On this and other issues, the dissenting voices have started to combine into a chorus. The lab-leak theory of COVID’s origin provides another case in point. In yesterday’s hearing, Bhattacharya described scientific experts’ early dismissal of the possibility that the coronavirus spread from a lab in Wuhan, China, as “a low point in the history of science.” That’s an overstatement, but the criticism is fair: Dissenting views were stifled and ignored. But here again, what started as mere endorsement of debate has evolved into a countervailing sense of certainty. Although there’s still plenty of reason to believe that the pandemic did, in fact, begin with the natural passage of the virus from an animal host, the most important details about the pandemic’s origin remain unknown. Yet the fringe is nearly settled on the alternative interpretation. Bhattacharya has said that the pandemic “likely” started in a lab (a position that has been endorsed, albeit with low or moderate confidence, by almost half of the government agencies that have looked into it). Makary called the theory “a no-brainer.” And RFK Jr. published a 600-page book, The Wuhan Cover-Up, in support of it.

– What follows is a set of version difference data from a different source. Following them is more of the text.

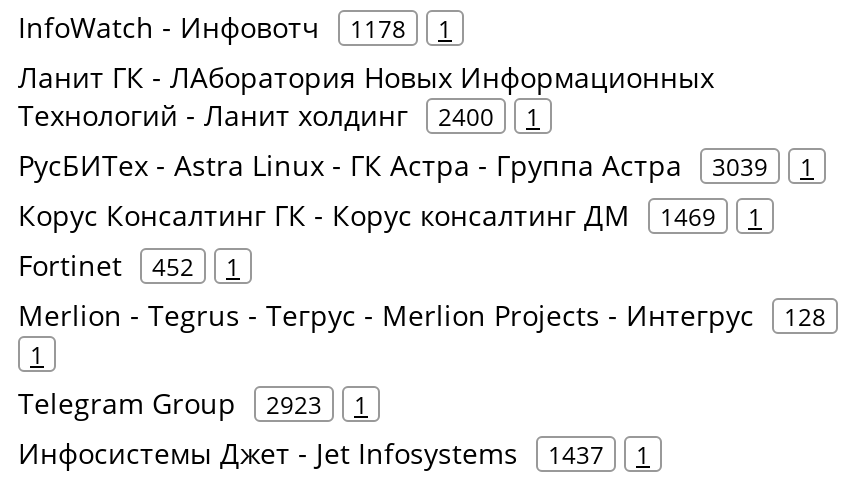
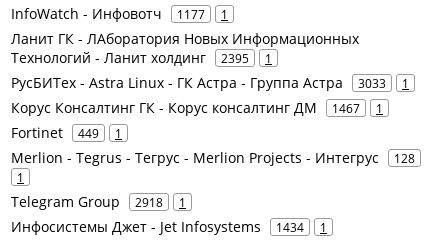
- InfoWatch - Инфовотч 1178 1
+ InfoWatch - Инфовотч 1177 1

- Технологий - Ланит холдинг 2400 1
+ Технологий - Ланит холдинг 2395 1

- РусБИТех - Astra Linux - ГК Астра - Группа Астра 3039 1
+ РусБИТех - Astra Linux - ГК Астра - Группа Астра 3033 1

- Корус Консалтинг ГК - Корус консалтинг ДМ 1469 1
+ Корус Консалтинг ГК - Корус консалтинг ДМ 1467 1

- Fortinet 452 1
+ Fortinet 449 1

- Telegram Group 2923 1
+ Telegram Group 2918 1

- Инфосистемы Джет - Jet Infosystems 1437 1
+ Инфосистемы Джет - Jet Infosystems 1434 1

Based on the Senate’s Republican majority and the precedent of Kennedy’s confirmation, Bhattacharya is almost certain to sail through his Senate vote, and in short order. His prospects of delivering on his mission, though, are hazier. Some of his positions are already being undermined by the Trump administration’s prior actions. According to a new report in Nature, the agency is terminating hundreds of active research grants that may be construed to have a focus on gender or diversity, among other topics. Some work may be permitted to continue as long as any “DEI language” has been stripped from associated documents. This is hardly the “culture of respect for free speech” that Bhattacharya promised yesterday. Other, basic workings of the NIH have been dismantled under the second Trump administration: Approximately 1,200 employees have been fired, grant reviews have been frozen, and policies have been declared that would squeeze research funding for the nation’s universities. Bhattacharya is about to take the levers of power, but those levers have been ripped from their housing, and the springs removed and sold as scrap.

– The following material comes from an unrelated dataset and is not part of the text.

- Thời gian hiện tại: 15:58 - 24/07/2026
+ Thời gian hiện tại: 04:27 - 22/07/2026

[Read: Inside the collapse at the NIH]

When pressed on these developments yesterday, Bhattacharya kept returning to a single line: “I fully commit to making sure that all the scientists at the NIH, and the scientists that the NIH supports, have the resources they need.” Whether he’d have the authority or know-how to do so remains in doubt. “Dr. Bhattacharya doesn’t really understand how NIH works, and he doesn’t understand how decisions are made,” Harold Varmus, who ran the agency in the 1990s, told me shortly after the hearing ended. As for Bhattacharya’s goals of promoting free speech among scientists and nurturing cutting-edge ideas for research, Varmus said that the problem has been misdiagnosed: Whatever conservatism exists doesn’t really come from the top, he said, but from the grant-review committees and the scientists themselves. “It’s exasperating for me to see what is about to happen,” he told me, “because this guy should not be in my old office.”

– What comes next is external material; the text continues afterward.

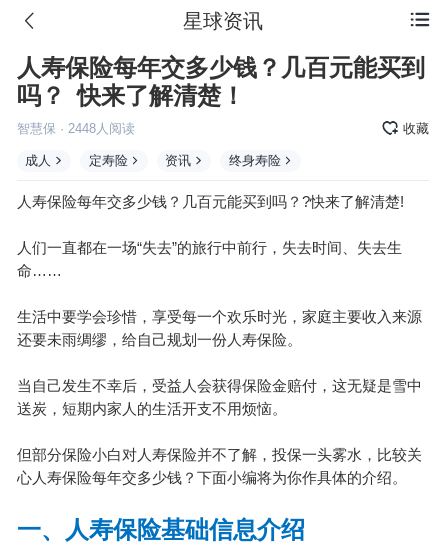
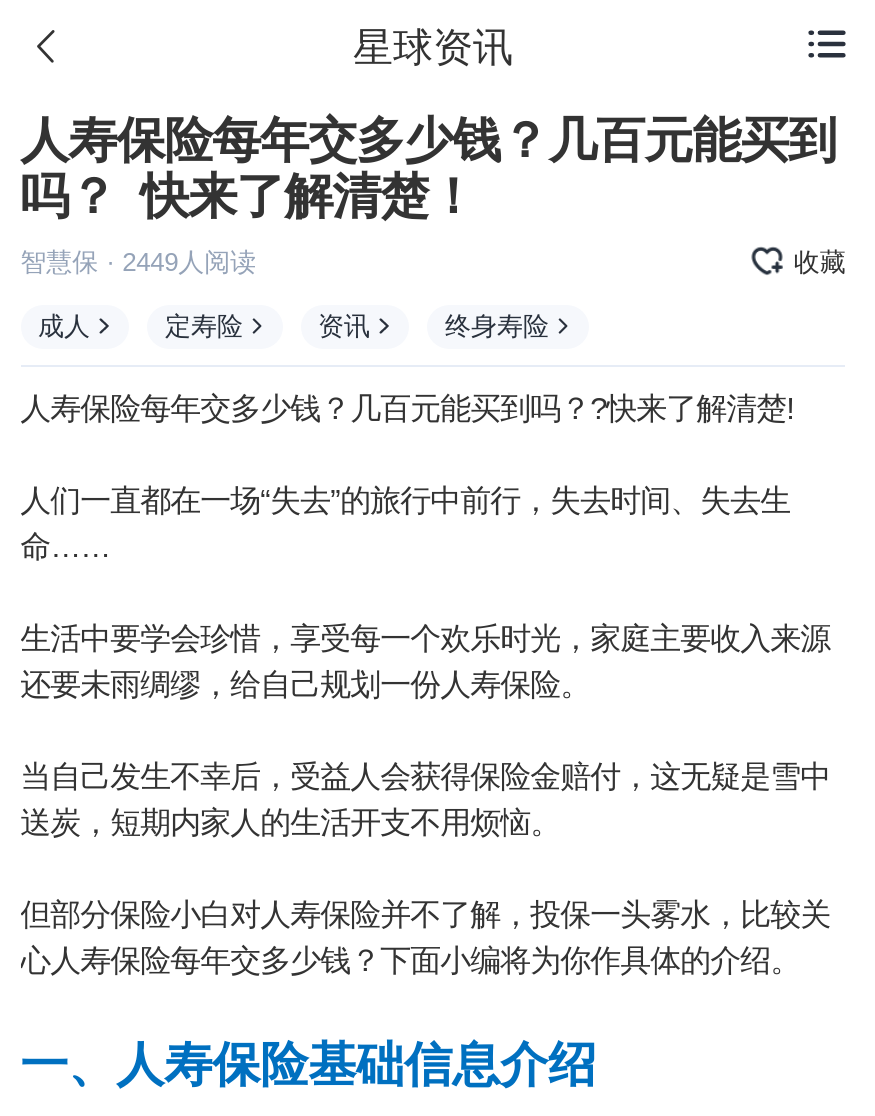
- 智慧保· 2448人阅读
+ 智慧保· 2449人阅读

For what it’s worth, Bhattacharya has also shared other ambitious plans. He aims, for instance, to make science more reliable by incorporating into NIH-funded research the dreary work of replicating findings. “Replication is the heart and soul of what truth is in science,” he said during the hearing. That might help solve a pressing problem in the sciences, but it would also be a very costly project, started at a time when research costs are being cut. Under current conditions, even just the basic job of running the NIH seems pretty stressful on its own. Bhattacharya has, by his account, experienced lots of stress in recent years due to the many efforts to discredit him. His confirmation may not bring him full relief.